A norma teve origem no Projeto de Lei 7801/10 e foi aprovada com o intuito de ir além de uma simples homenagem. Segundo o relator da proposta, o deputado federal Toninho Wandscheer (PP), o objetivo é incentivar a responsabilidade coletiva na busca por soluções que reduzam as fatalidades em todo o território nacional. A criação da data soma-se a outros esforços legislativos, como a Lei 15.389/26, que instituiu o dia 7 de maio como o Dia Nacional em Memória das Vítimas do Trânsito.

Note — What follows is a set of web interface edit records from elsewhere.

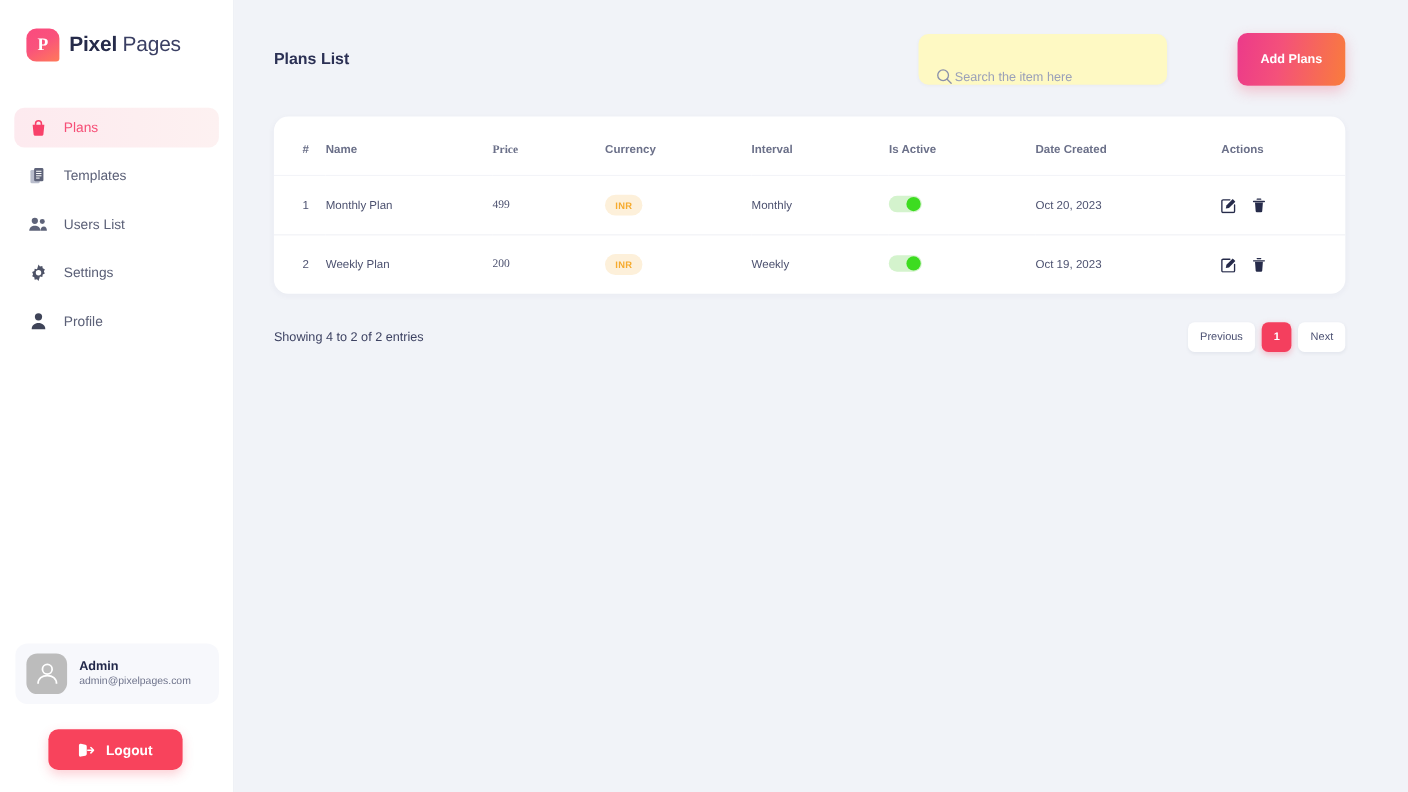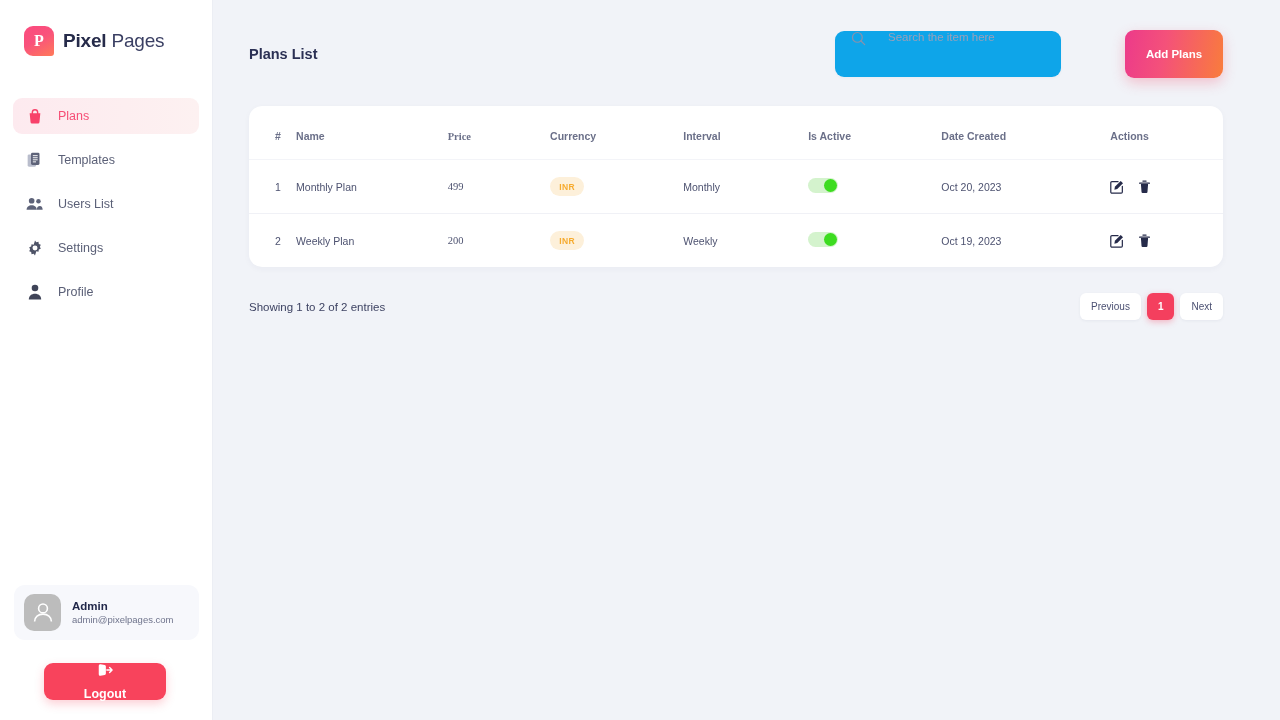--- a/index.html
+++ b/index.html
@@ -100,8 +100,8 @@
   .top-right { display: flex; align-items: center; gap: 16px; }
   .search-box {
     width: 226px; height: 46px;
-    background: #0ea5e9; border-radius: 9px;
-    display: flex; align-items: flex-start; gap: 22px;
+    background: #fef9c3; border-radius: 9px;
+    display: flex; align-items: flex-end; gap: 2px;
     padding: 0 16px;
     box-shadow: 0 1px 3px rgba(40,50,90,.04);
   }

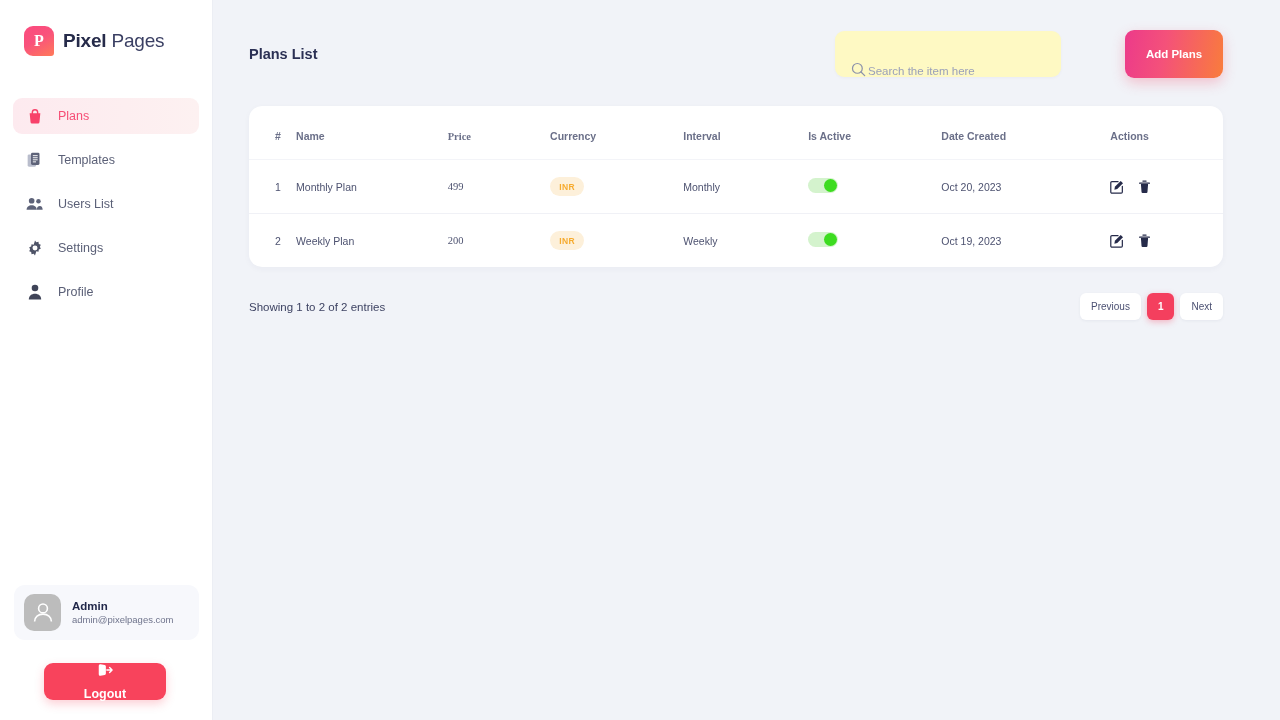--- a/index.html
+++ b/index.html
@@ -388,7 +388,7 @@
     </div>
 
     <div class="table-footer">
-      <div class="entries">Showing 1 to 2 of 2 entries</div>
+      <div class="entries">Showing 4 to 2 of 2 entries</div>
       <div class="pager">
         <button class="pg-btn">Previous</button>
         <button class="pg-btn active">1</button>

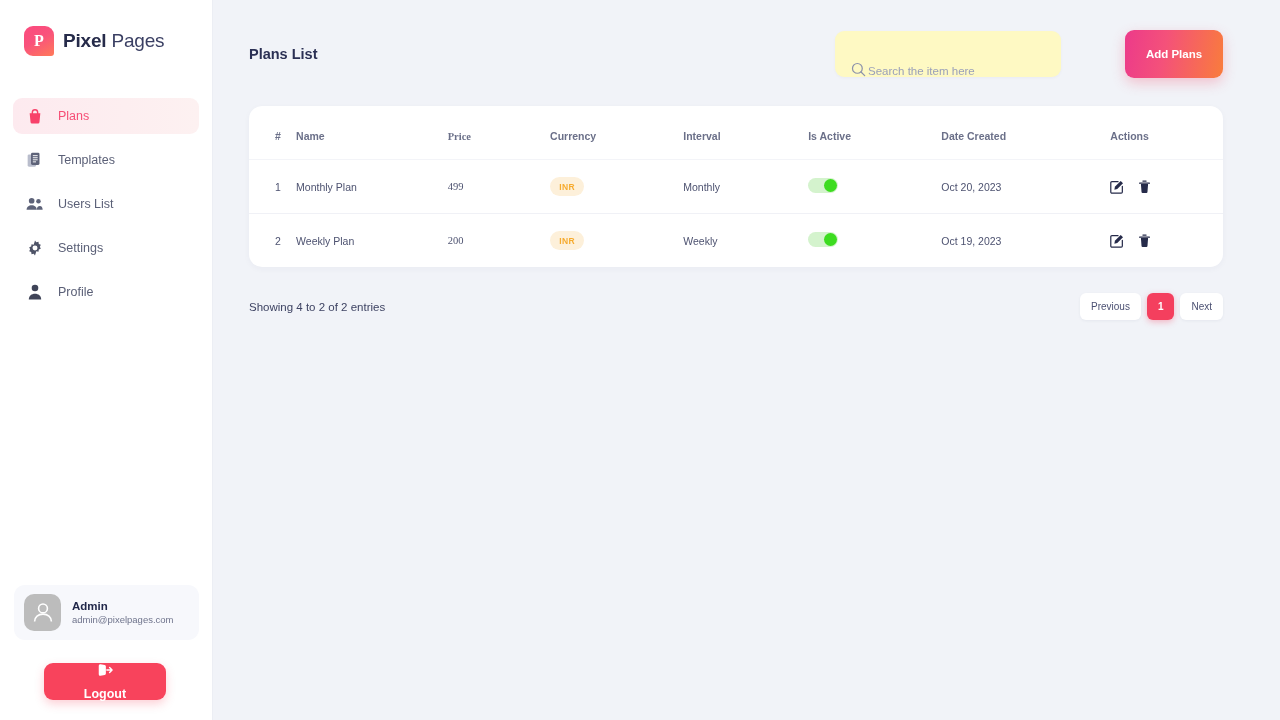--- a/index.html
+++ b/index.html
@@ -87,7 +87,6 @@
     display: flex; align-items: center; justify-content: center; gap: 10px;
     cursor: pointer;
     box-shadow: 0 4px 10px rgba(248,67,92,.25);
-    flex-direction: column;
   }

CRESCIMENTO DA VIOLÊNCIA VIÁRIA NO BRASIL

A oficialização da data ocorre em um momento crítico, conforme apontam os dados do Atlas da Violência 2026. O estudo revela que as motocicletas se consolidaram como o principal vetor de mortalidade no trânsito brasileiro, sendo responsáveis por 41,6% dos óbitos viários totais em 2024. Entre 2019 e 2024, o número de mortes envolvendo esse modal cresceu expressivos 38%, saltando de 11.182 para 15.459 óbitos anuais, o que representa uma mudança estrutural profunda na segurança viária do País.

Pesquisadores associam esse aumento letal à precarização do trabalho e à expansão desenfreada dos aplicativos de transporte e entrega, como Uber e 99 Moto. A pressão por produtividade e as jornadas exaustivas transformaram os motociclistas em um dos grupos mais vulneráveis. O impacto é particularmente severo nas regiões Norte e Nordeste; no Piauí, por exemplo, as motos protagonizam 72,7% das fatalidades registradas, evidenciando como a ausência de fiscalização e de alternativas de mobilidade segura agrava o cenário regional.

Para reverter essa tendência de alta na letalidade, o Atlas da Violência propõe uma agenda urgente de políticas públicas que inclua a redução de velocidade em vias urbanas e o fortalecimento do transporte público. Além disso, defende-se a aplicação efetiva de recursos do Fundo Nacional de Segurança no Trânsito (Funset) para educação e a criação de um Órgão Nacional de Segurança dos Transportes.